Whenever a line in the data holds the string "used", pull that line out.

Study material:
########

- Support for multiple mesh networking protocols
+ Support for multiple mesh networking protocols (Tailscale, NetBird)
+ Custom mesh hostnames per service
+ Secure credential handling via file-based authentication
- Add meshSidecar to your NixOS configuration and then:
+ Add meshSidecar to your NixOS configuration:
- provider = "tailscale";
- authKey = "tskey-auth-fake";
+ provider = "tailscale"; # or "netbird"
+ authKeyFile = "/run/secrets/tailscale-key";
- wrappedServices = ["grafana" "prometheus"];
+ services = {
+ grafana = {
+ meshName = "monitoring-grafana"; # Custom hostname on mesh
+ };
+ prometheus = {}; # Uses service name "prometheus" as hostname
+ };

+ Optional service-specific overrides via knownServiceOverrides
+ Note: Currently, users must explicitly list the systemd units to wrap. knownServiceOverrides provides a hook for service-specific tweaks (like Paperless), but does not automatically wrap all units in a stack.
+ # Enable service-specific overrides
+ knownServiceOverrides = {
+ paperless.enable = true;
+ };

########

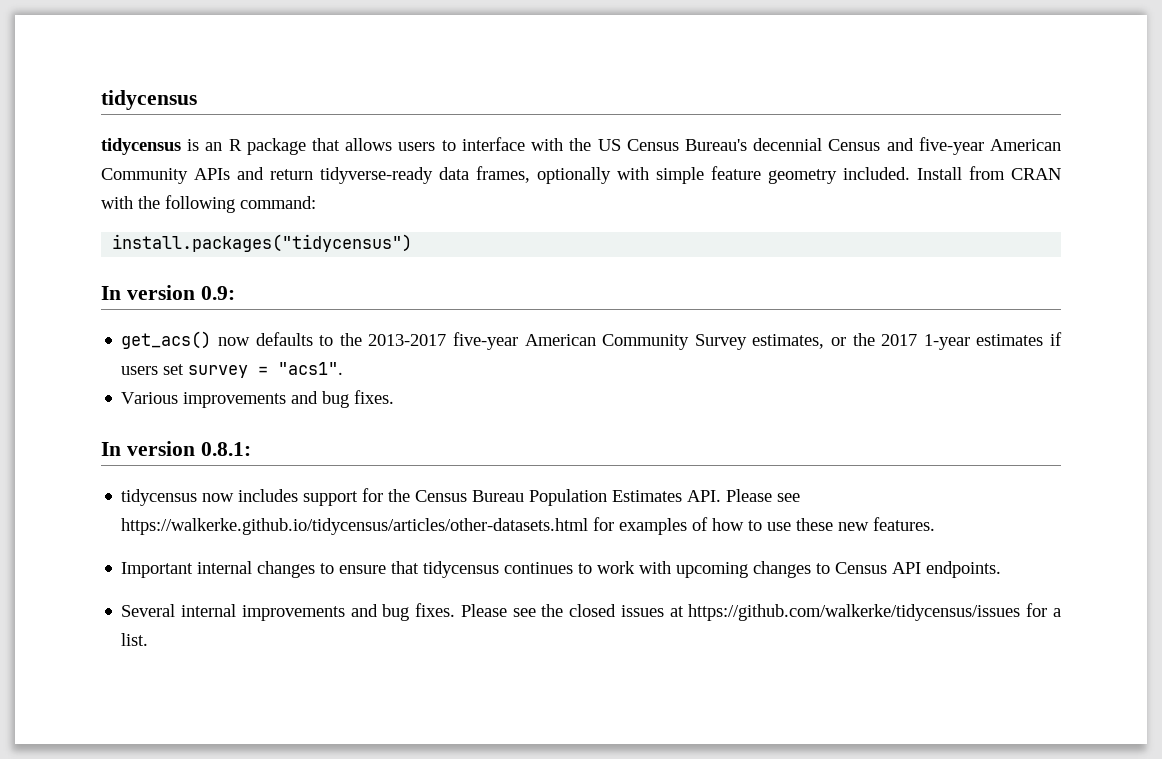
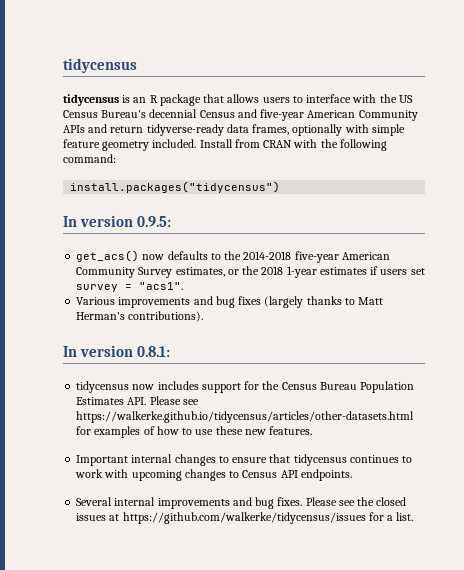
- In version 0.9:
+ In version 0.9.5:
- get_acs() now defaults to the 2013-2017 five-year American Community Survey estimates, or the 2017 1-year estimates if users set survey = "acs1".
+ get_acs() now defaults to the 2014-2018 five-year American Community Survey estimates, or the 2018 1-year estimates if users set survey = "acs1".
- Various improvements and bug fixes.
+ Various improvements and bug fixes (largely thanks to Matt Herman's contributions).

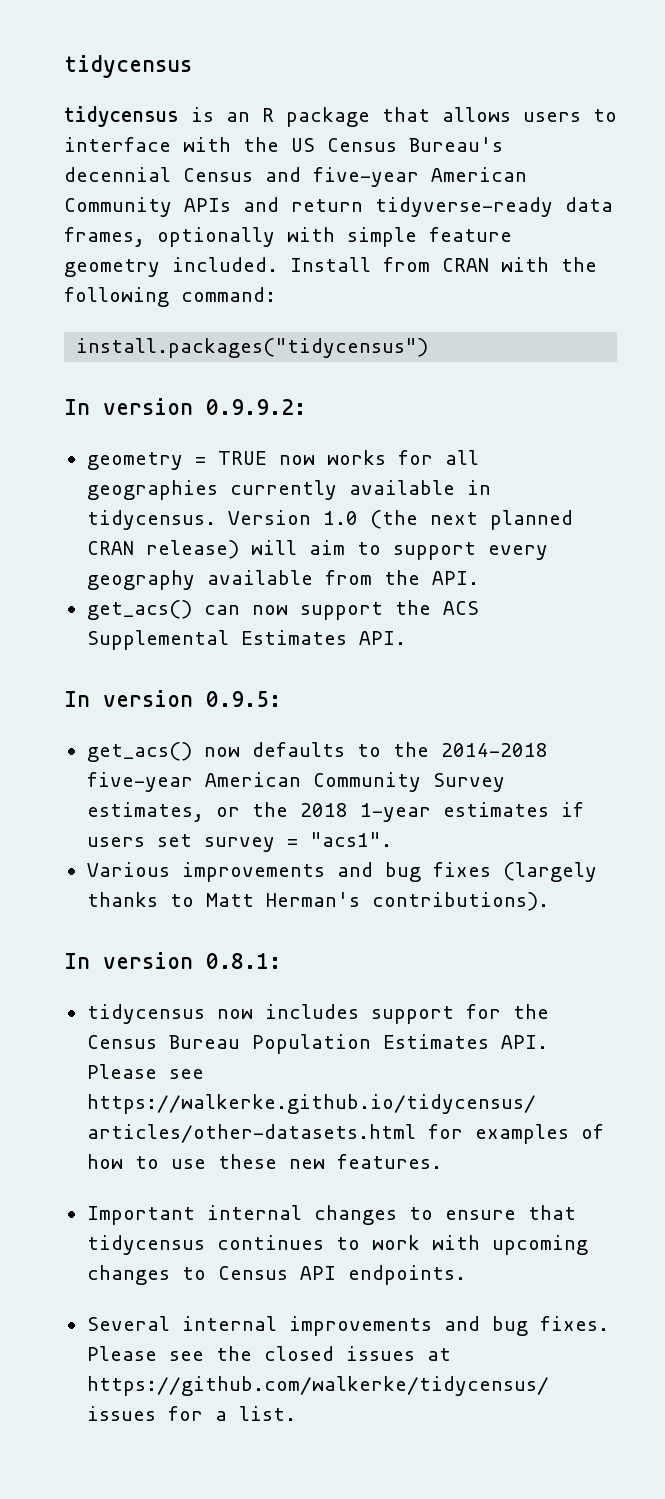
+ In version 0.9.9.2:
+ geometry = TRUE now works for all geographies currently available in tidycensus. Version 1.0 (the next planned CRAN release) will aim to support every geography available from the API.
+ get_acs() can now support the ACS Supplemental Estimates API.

########

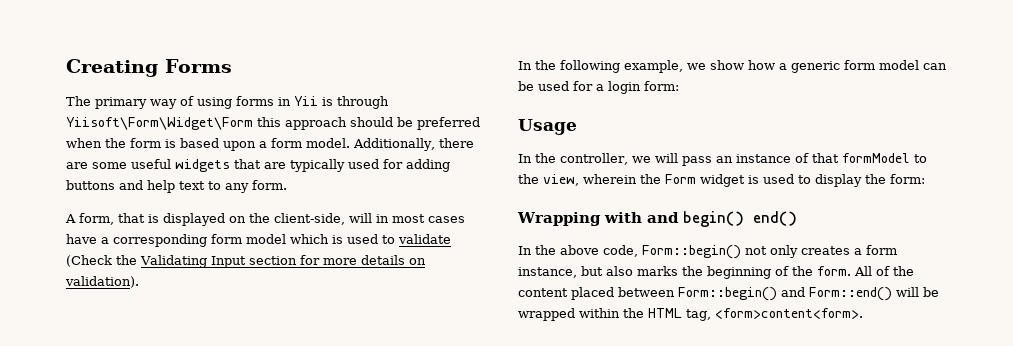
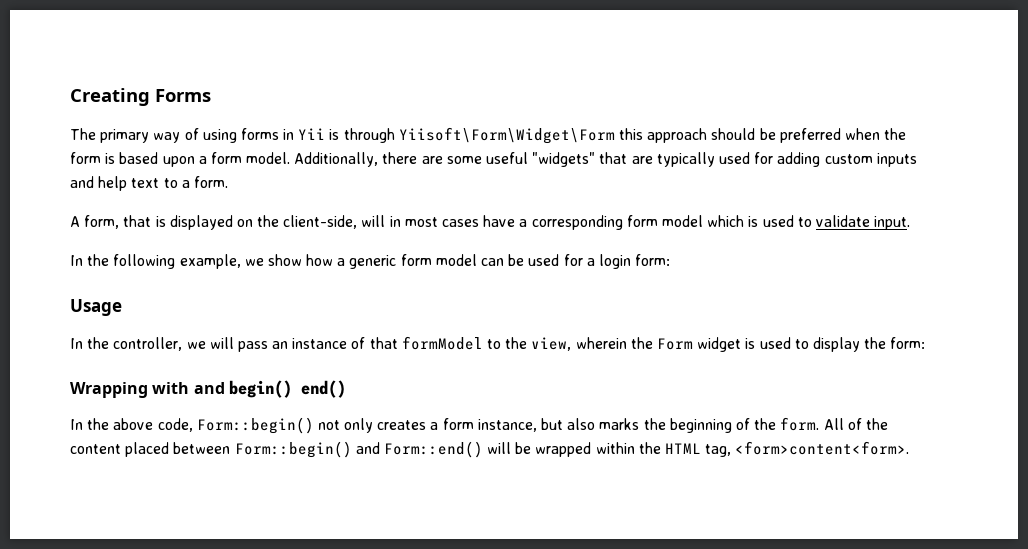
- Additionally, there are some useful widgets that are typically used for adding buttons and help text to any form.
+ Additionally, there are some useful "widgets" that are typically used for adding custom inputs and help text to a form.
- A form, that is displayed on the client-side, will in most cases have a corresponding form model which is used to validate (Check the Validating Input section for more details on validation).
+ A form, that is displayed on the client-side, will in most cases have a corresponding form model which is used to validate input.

########

Response for this exercise:
- Additionally, there are some useful widgets that are typically used for adding buttons and help text to any form.
+ Additionally, there are some useful "widgets" that are typically used for adding custom inputs and help text to a form.
- A form, that is displayed on the client-side, will in most cases have a corresponding form model which is used to validate (Check the Validating Input section for more details on validation).
+ A form, that is displayed on the client-side, will in most cases have a corresponding form model which is used to validate input.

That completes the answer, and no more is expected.